▸ **ABOUT THIS EXERCISE**
Write out exactly the lines below that run from the line containing "subtotal: 12868.32 -> 12209.34" through the last line of the records.

▸ **DATA SUPPLIED**
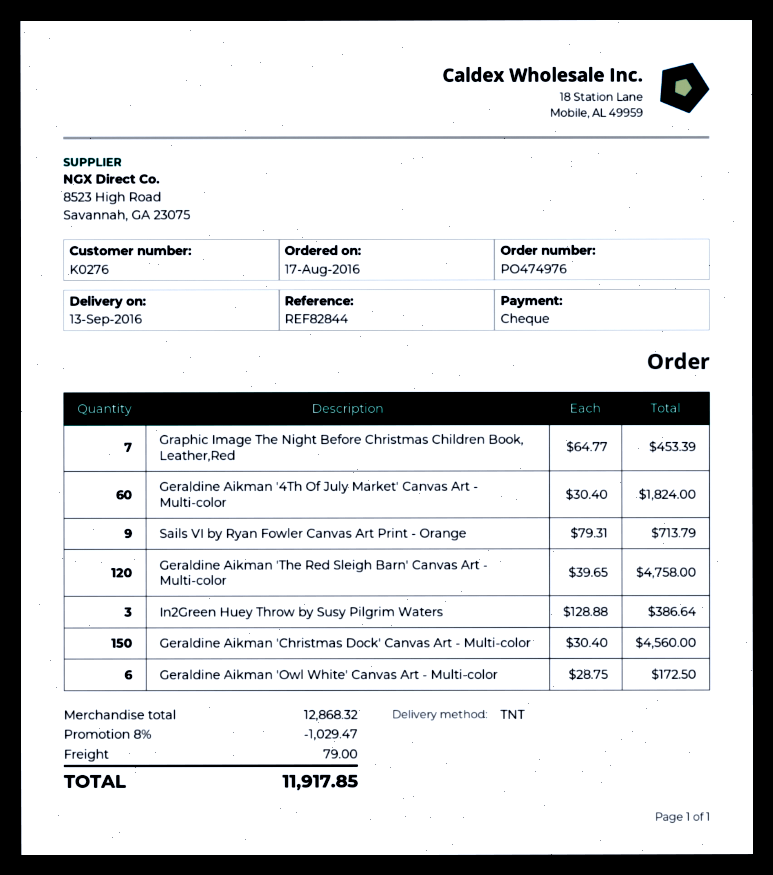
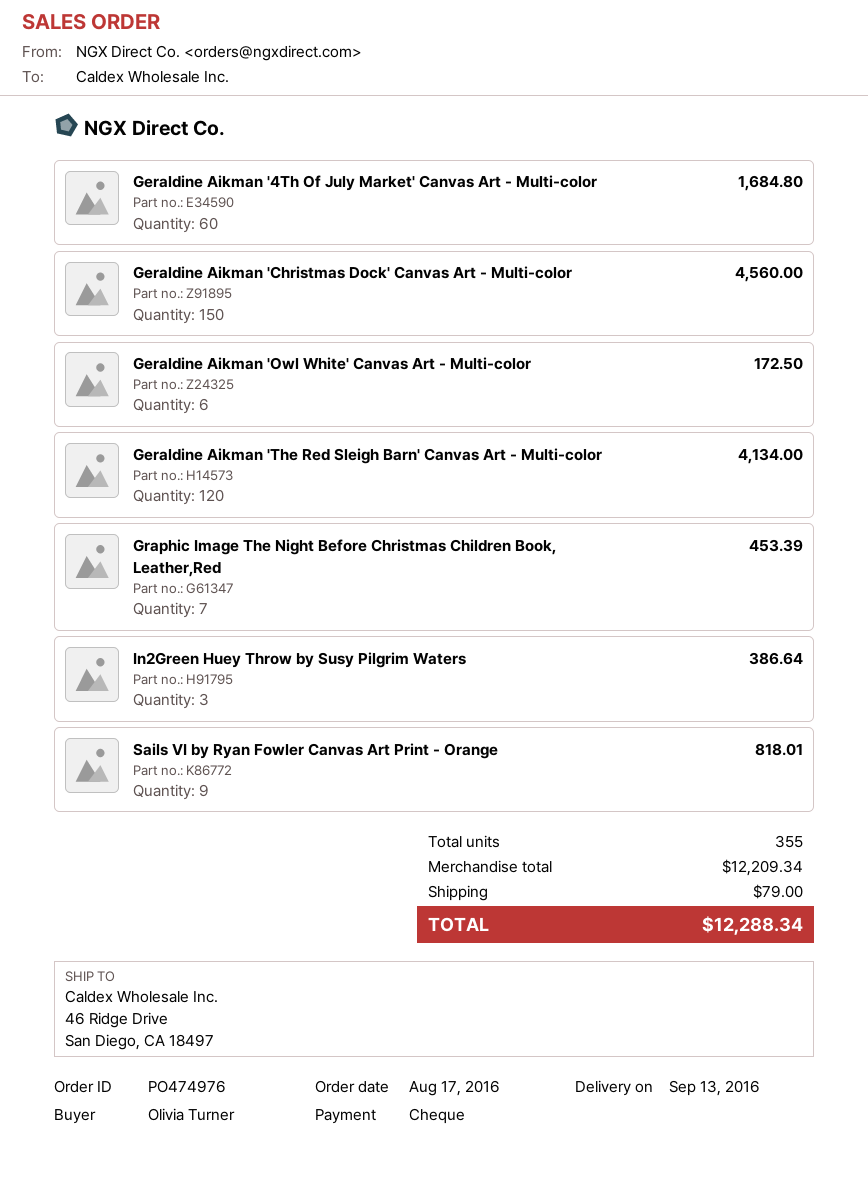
Geraldine Aikman '4Th Of July Market' Canvas Art - Multi-color: 60 for 1824.00 -> 60 for 1684.80
Sails VI by Ryan Fowler Canvas Art Print - Orange: 9 for 713.79 -> 9 for 818.01
Geraldine Aikman 'The Red Sleigh Barn' Canvas Art - Multi-color: 120 for 4758.00 -> 120 for 4134.00
subtotal: 12868.32 -> 12209.34
discount: 8% = 1029.47 -> none
total: 11917.85 -> 12288.34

▸ **ANSWER TO THE PROBLEM**
subtotal: 12868.32 -> 12209.34
discount: 8% = 1029.47 -> none
total: 11917.85 -> 12288.34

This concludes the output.